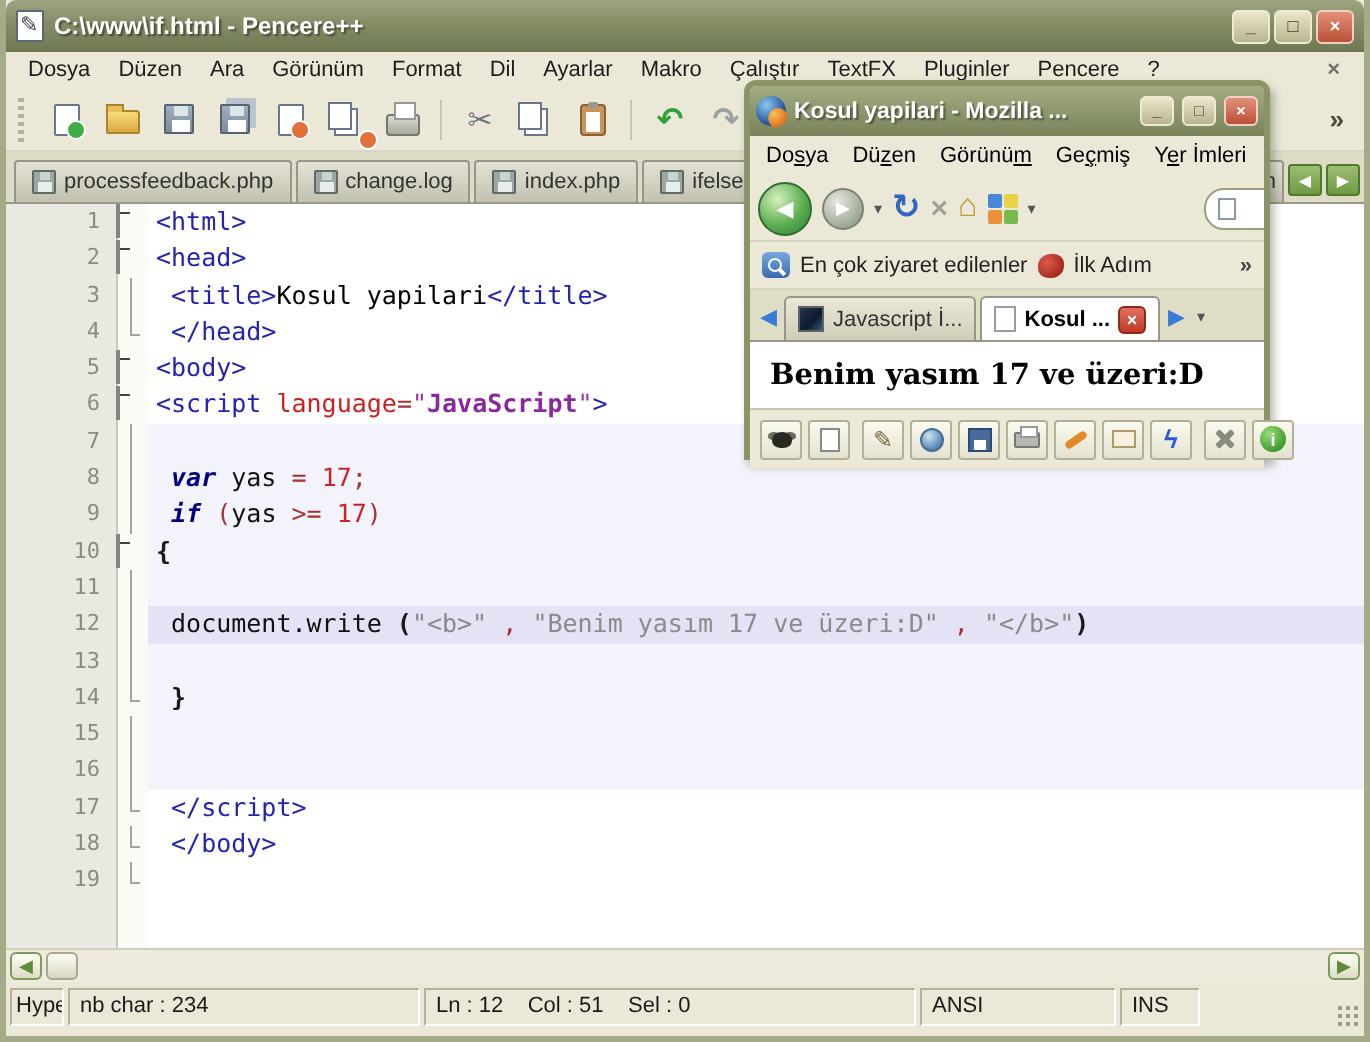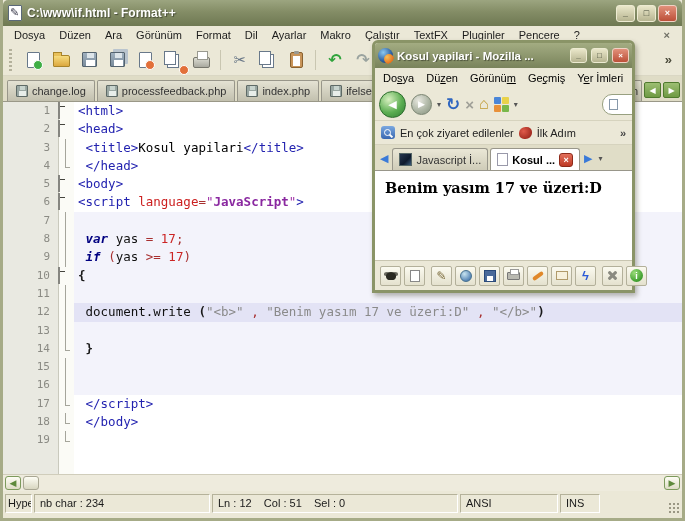"C:\www\if.html - Format++" span.txt { text: Format++ -> Pencere++ }
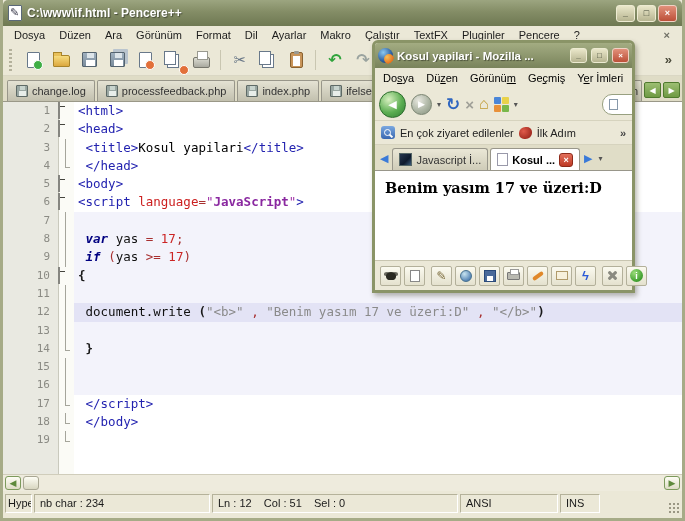"Kosul yapilari - Mozilla ..." #ff { height: 253px -> 190px }
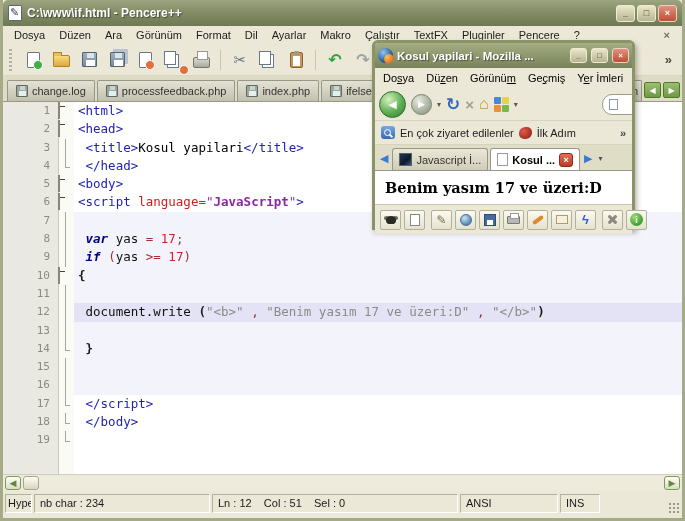"change.log" span.ntab { order: before "processfeedback.php" -> after "processfeedback.php" }
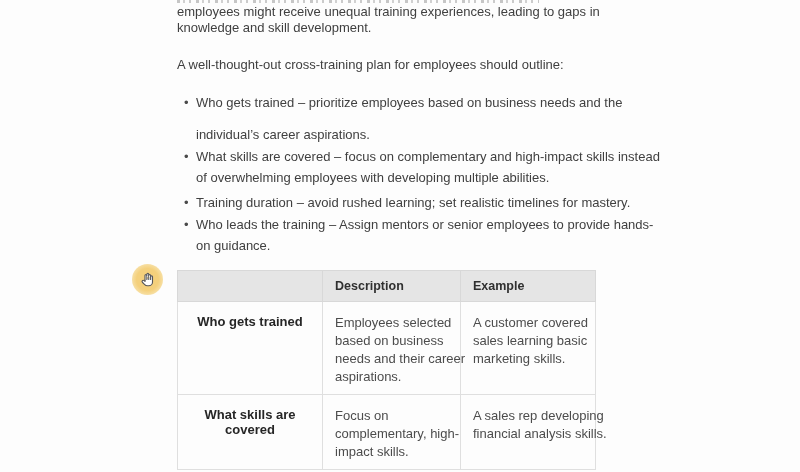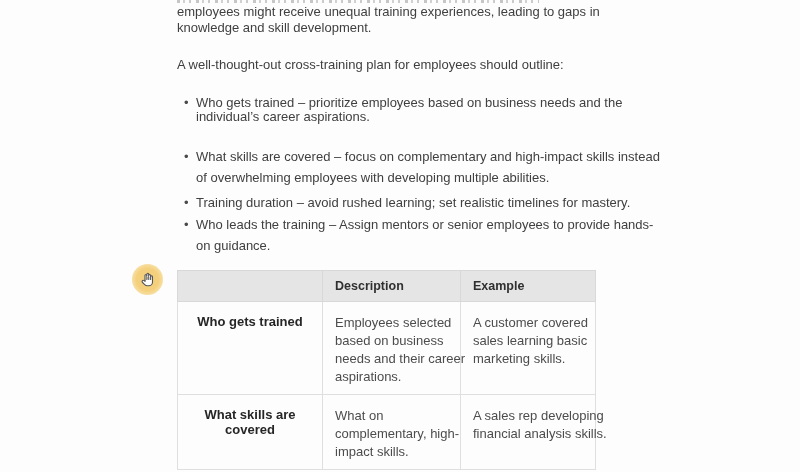"individual’s career aspirations." div.tline { top: 106px -> 124px }
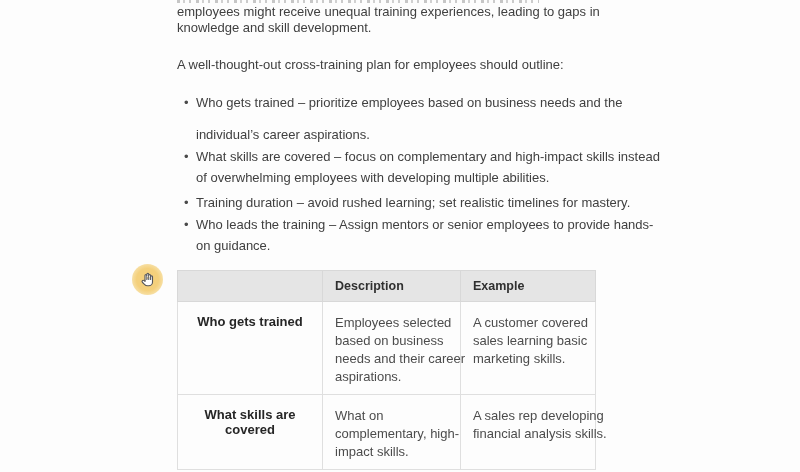"What on" div.cline { text: What -> Focus }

+---+

### [WHAT THE TASK ASKS]
Write out the data in full and exactly as given, though without the images.

### [WRITTEN RESPONSE]
"C:\www\if.html - Format++" span.txt { text: Format++ -> Pencere++ }
"Kosul yapilari - Mozilla ..." #ff { height: 253px -> 190px }
"change.log" span.ntab { order: before "processfeedback.php" -> after "processfeedback.php" }
"individual’s career aspirations." div.tline { top: 106px -> 124px }
"What on" div.cline { text: What -> Focus }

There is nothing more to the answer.